Deputy Minister Doanh said Vietnam’s agricultural sector is focusing on two major targets, which are increasing the competitiveness for deeper global integration, and coping with climate change.
Vietnam hopes to cooperate with international organisations and partners, especially the FAO, in experience sharing, technology transfer, and trade and investment promotion.
The Southeast Asian country proposed the FAO provide technical assistance and help to access international funds to tackle climate change, reduce natural disaster risks for the domestic agriculture, and implement a national programme on agricultural restructuring and rural development.
As the country’s northern mountainous region is bearing brunt of floods and extreme weather patterns, Vietnam hopes the FAO will support her to implement the “Zero Hunger” programme, build the Technical Cooperation Programme (TCP), and realise the comprehensive strategies on green growth and poverty reduction in the 2018-2019 fiscal year to help locals apply effective cultivation methods to deal with climate change and ensure food security, Doanh said.

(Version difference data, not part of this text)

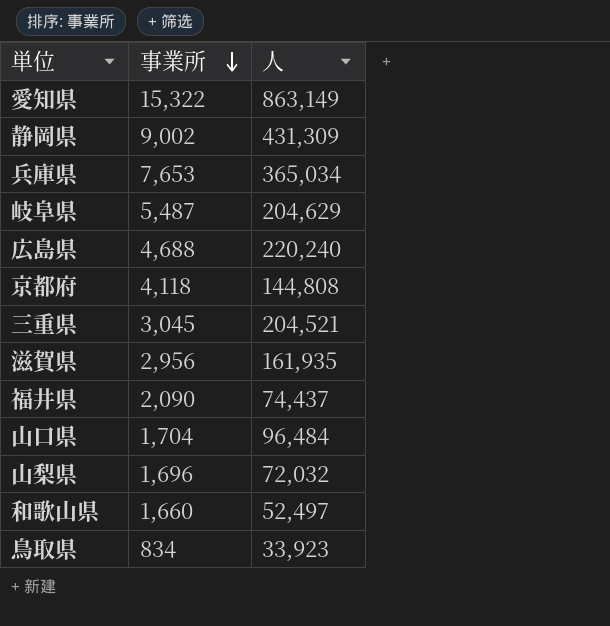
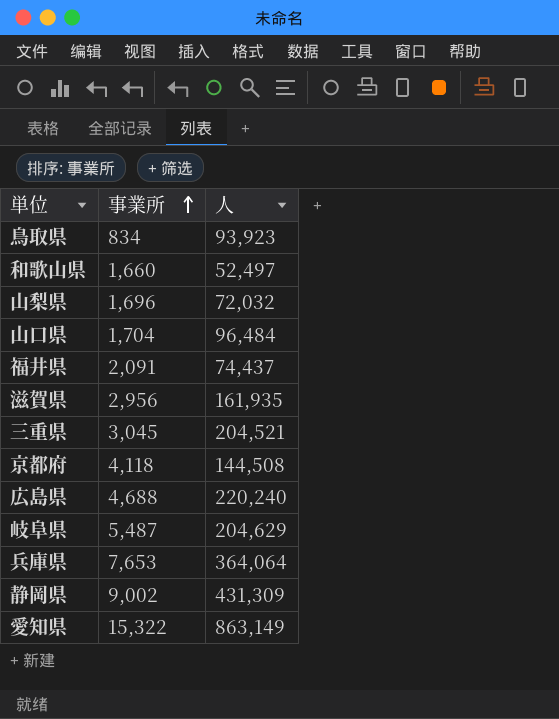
row order: 事業所 descending -> 事業所 ascending
鳥取県 | 人: 33,923 -> 93,923
福井県 | 事業所: 2,090 -> 2,091
京都府 | 人: 144,808 -> 144,508
兵庫県 | 人: 365,034 -> 364,064

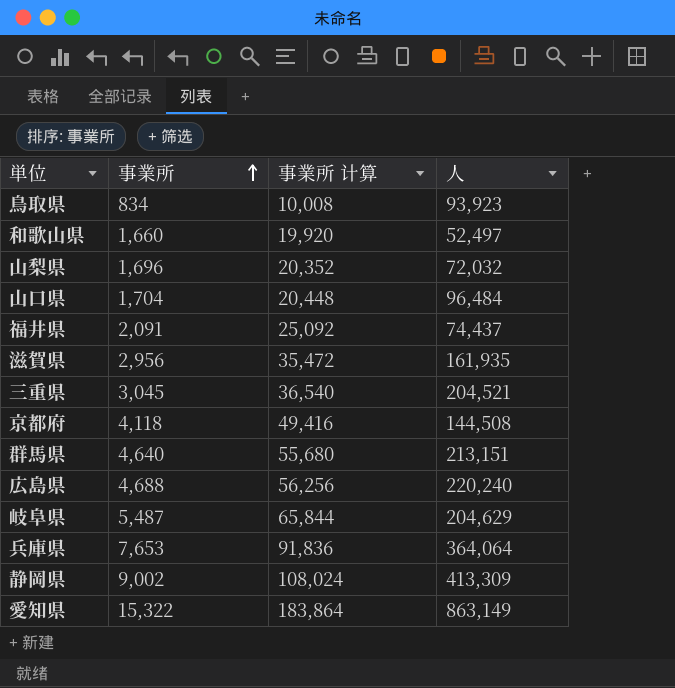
column 事業所 计算 | formula: none -> [事業所] * 12
row 群馬県: none -> 4,640 | 55,680 | 213,151
静岡県 | 人: 431,309 -> 413,309

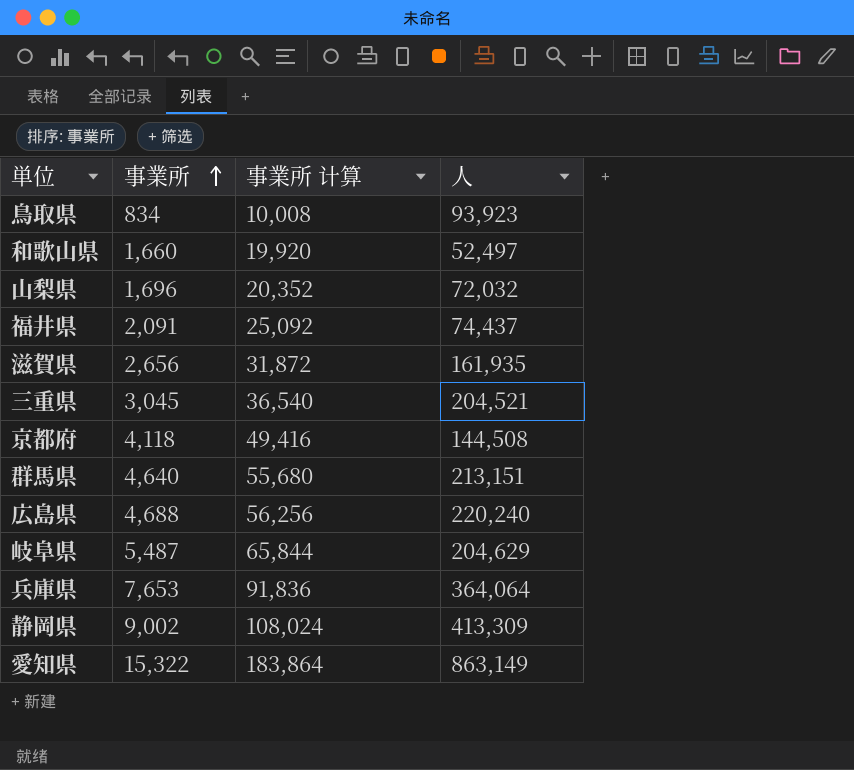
row 山口県: 1,704 | 20,448 | 96,484 -> none
滋賀県 | 事業所: 2,956 -> 2,656
滋賀県 | 事業所 计算: 35,472 -> 31,872

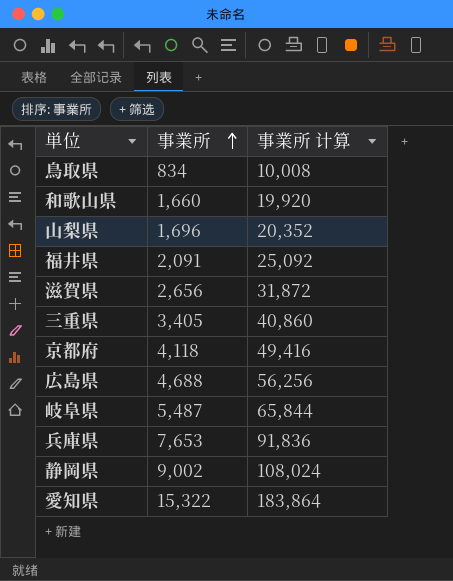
column 人 | position: 4 -> none
row 群馬県: 4,640 | 55,680 | 213,151 -> none
三重県 | 事業所: 3,045 -> 3,405
三重県 | 事業所 计算: 36,540 -> 40,860

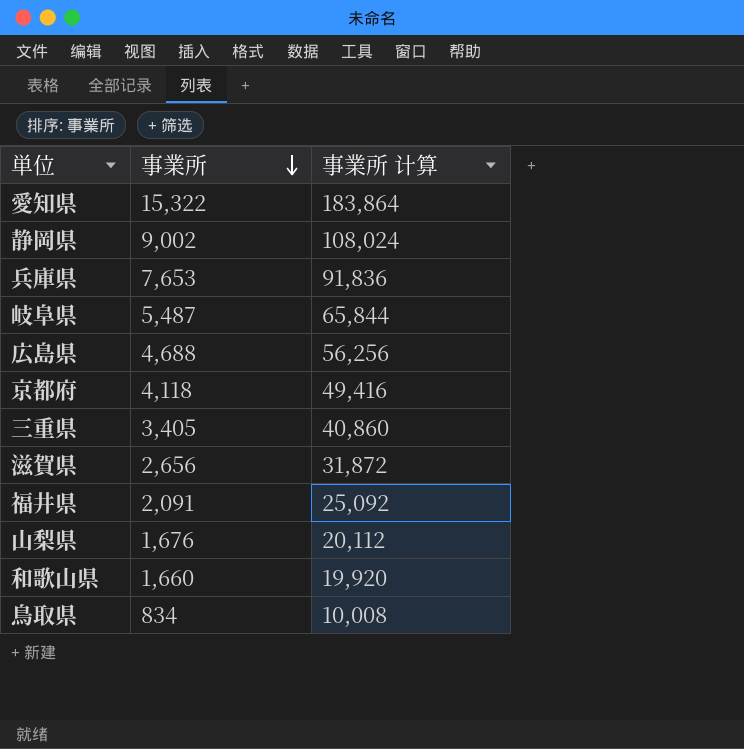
row order: 事業所 ascending -> 事業所 descending
山梨県 | 事業所: 1,696 -> 1,676
山梨県 | 事業所 计算: 20,352 -> 20,112

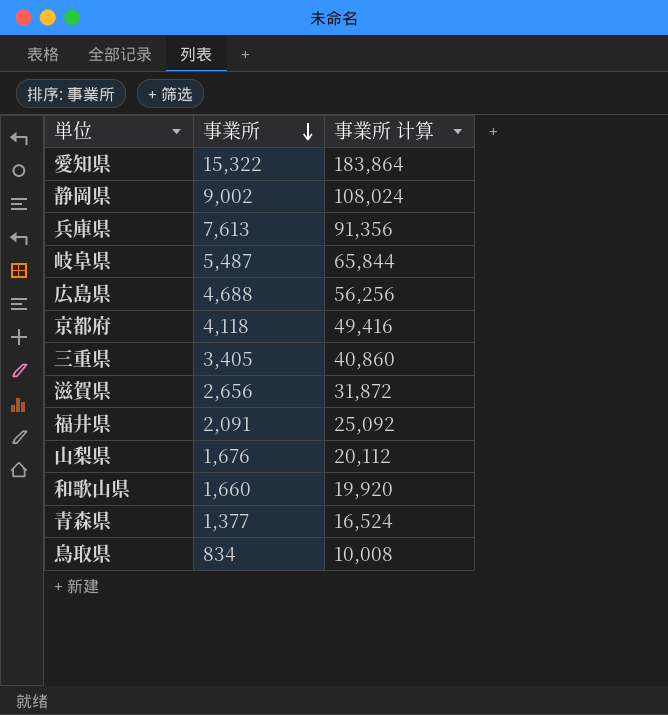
兵庫県 | 事業所: 7,653 -> 7,613
兵庫県 | 事業所 计算: 91,836 -> 91,356
row 青森県: none -> 1,377 | 16,524

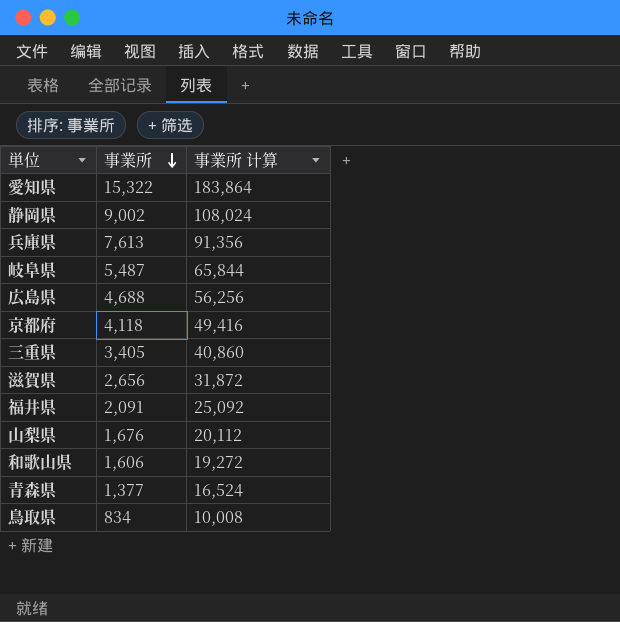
和歌山県 | 事業所: 1,660 -> 1,606
和歌山県 | 事業所 计算: 19,920 -> 19,272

Vietnam called on the FAO to join her in a scheme to mobilise non-refundable capital from the Green Climate Fund to implement the action strategy of Reducing Emissions from Deforestation and Forest Degradation (REDD ) in the Central Highlands and shift the cultivation of rice in the Mekong Delta to other crops that are resistant to climate change, he added.
The country also needs FAO technical assistance in preventing crop and livestock diseases and ensuring food safety, he noted.